Material for this task

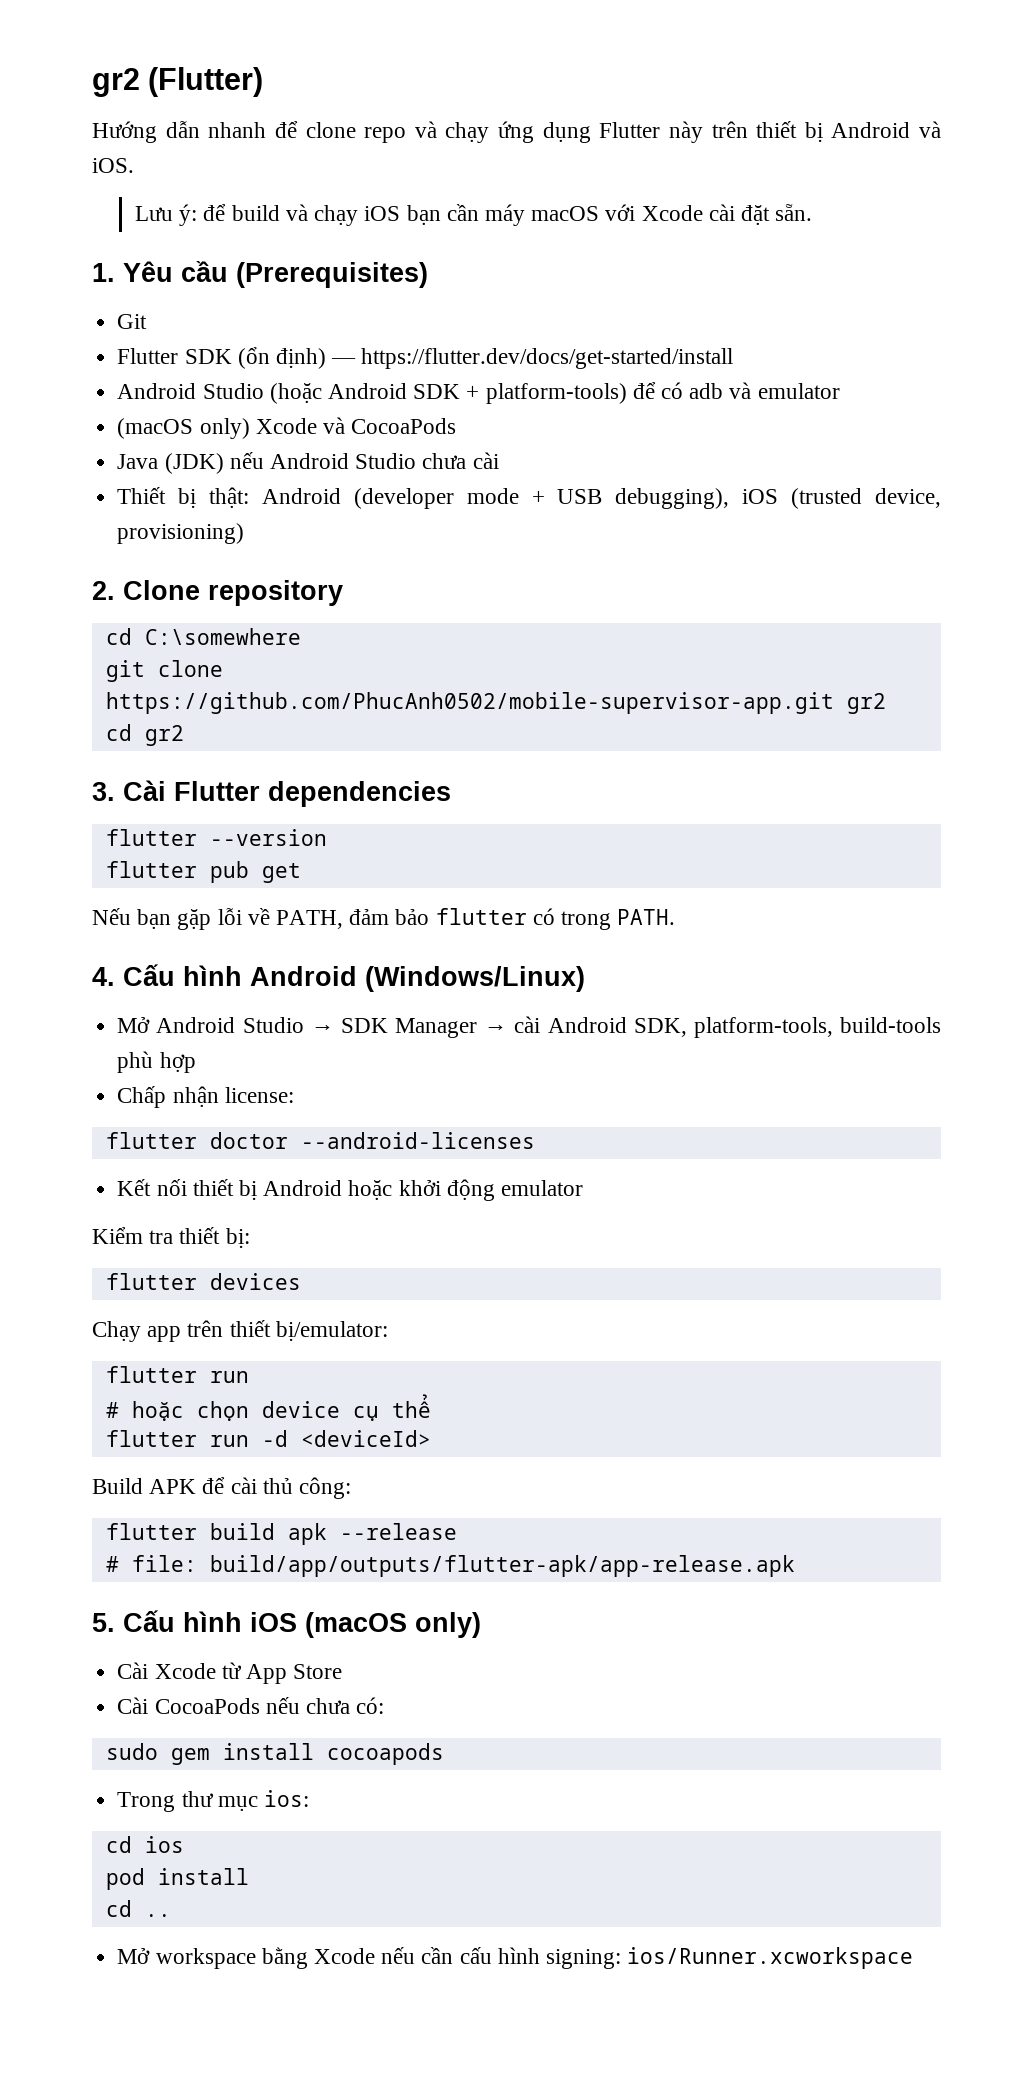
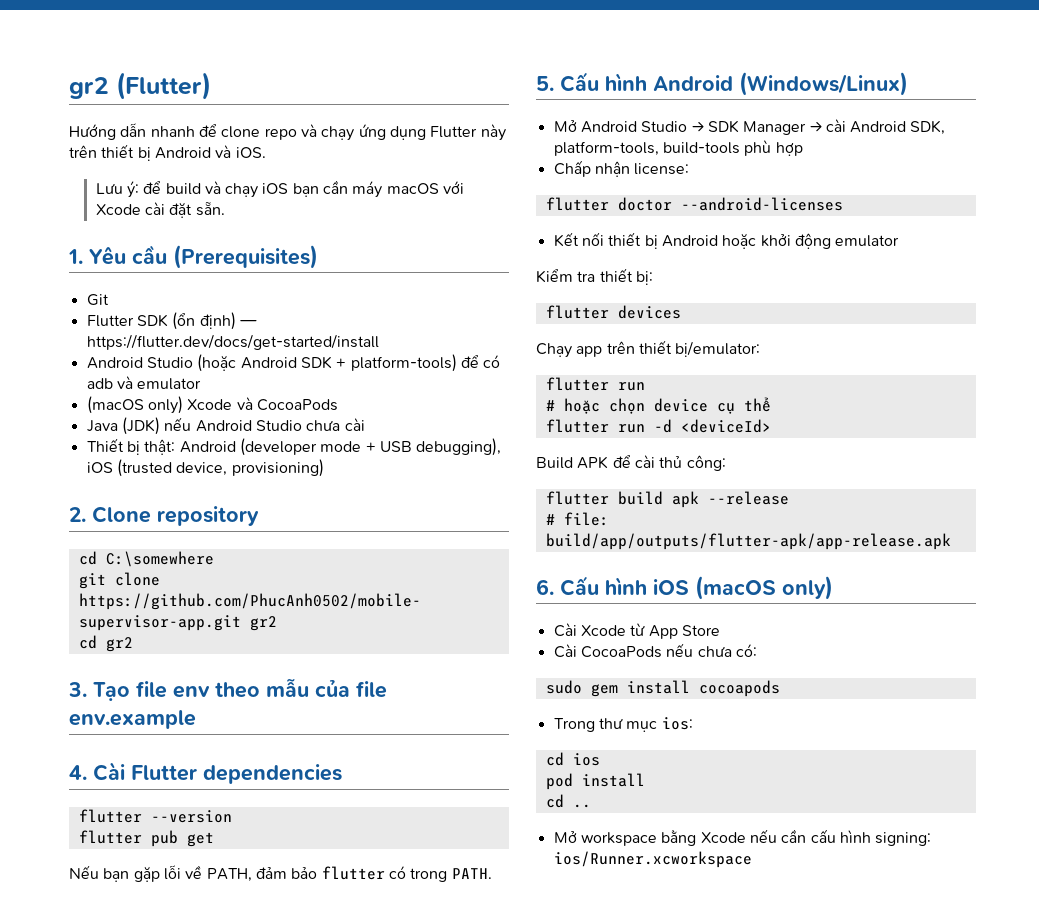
- 3. Cài Flutter dependencies
+ 3. Tạo file env theo mẫu của file env.example
+ 4. Cài Flutter dependencies
- 4. Cấu hình Android (Windows/Linux)
+ 5. Cấu hình Android (Windows/Linux)
- 5. Cấu hình iOS (macOS only)
+ 6. Cấu hình iOS (macOS only)

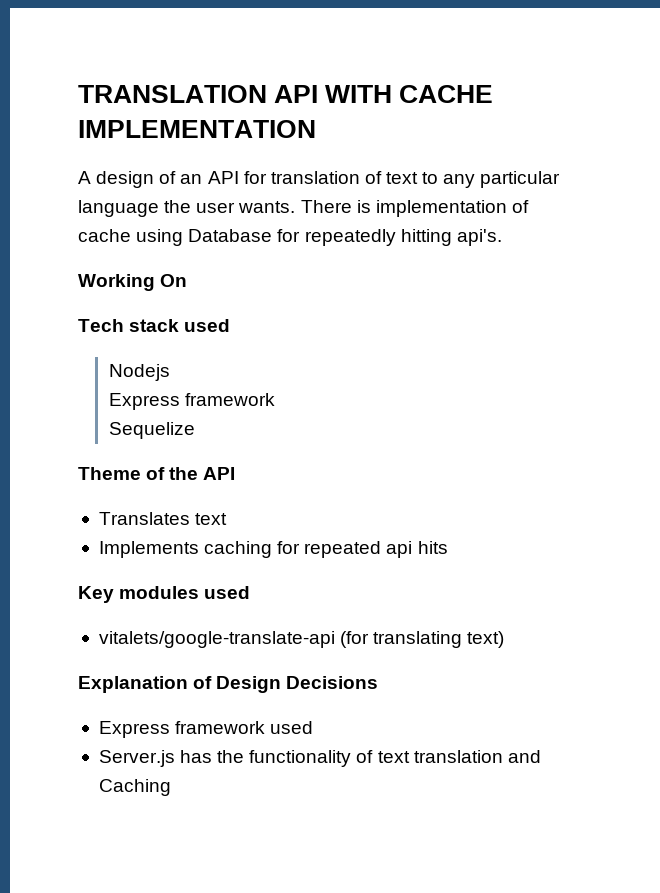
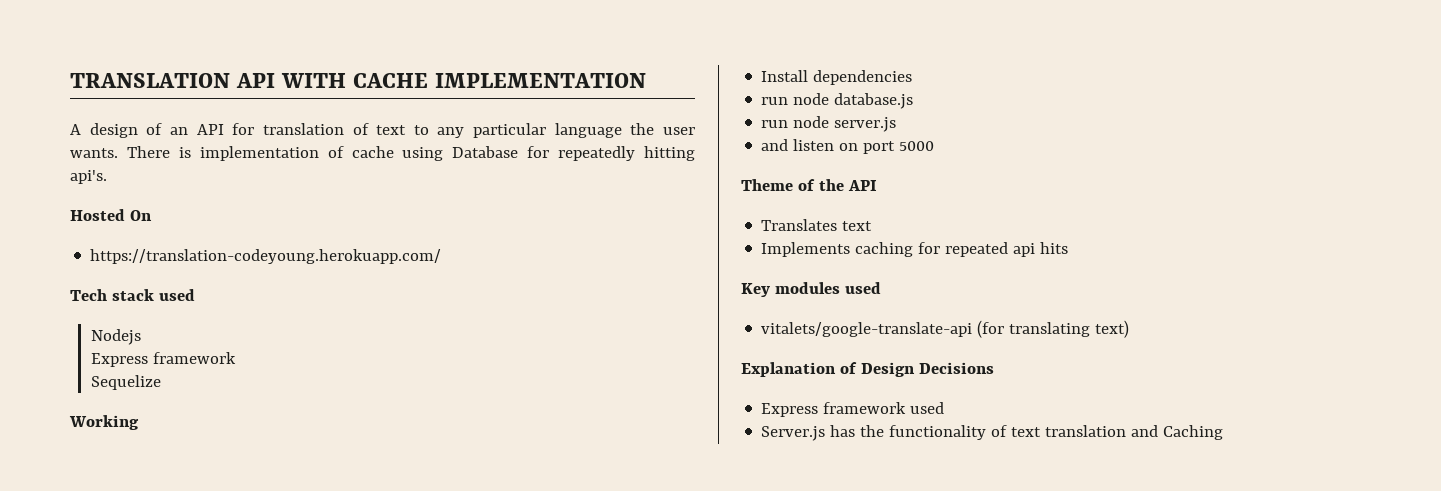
- Working On
+ Hosted On
+ https://translation-codeyoung.herokuapp.com/
+ Working
+ Install dependencies
+ run node database.js
+ run node server.js
+ and listen on port 5000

Work request
Look for the word "node" in the listing above, and copy every line where you find it.

Answer space
+ run node database.js
+ run node server.js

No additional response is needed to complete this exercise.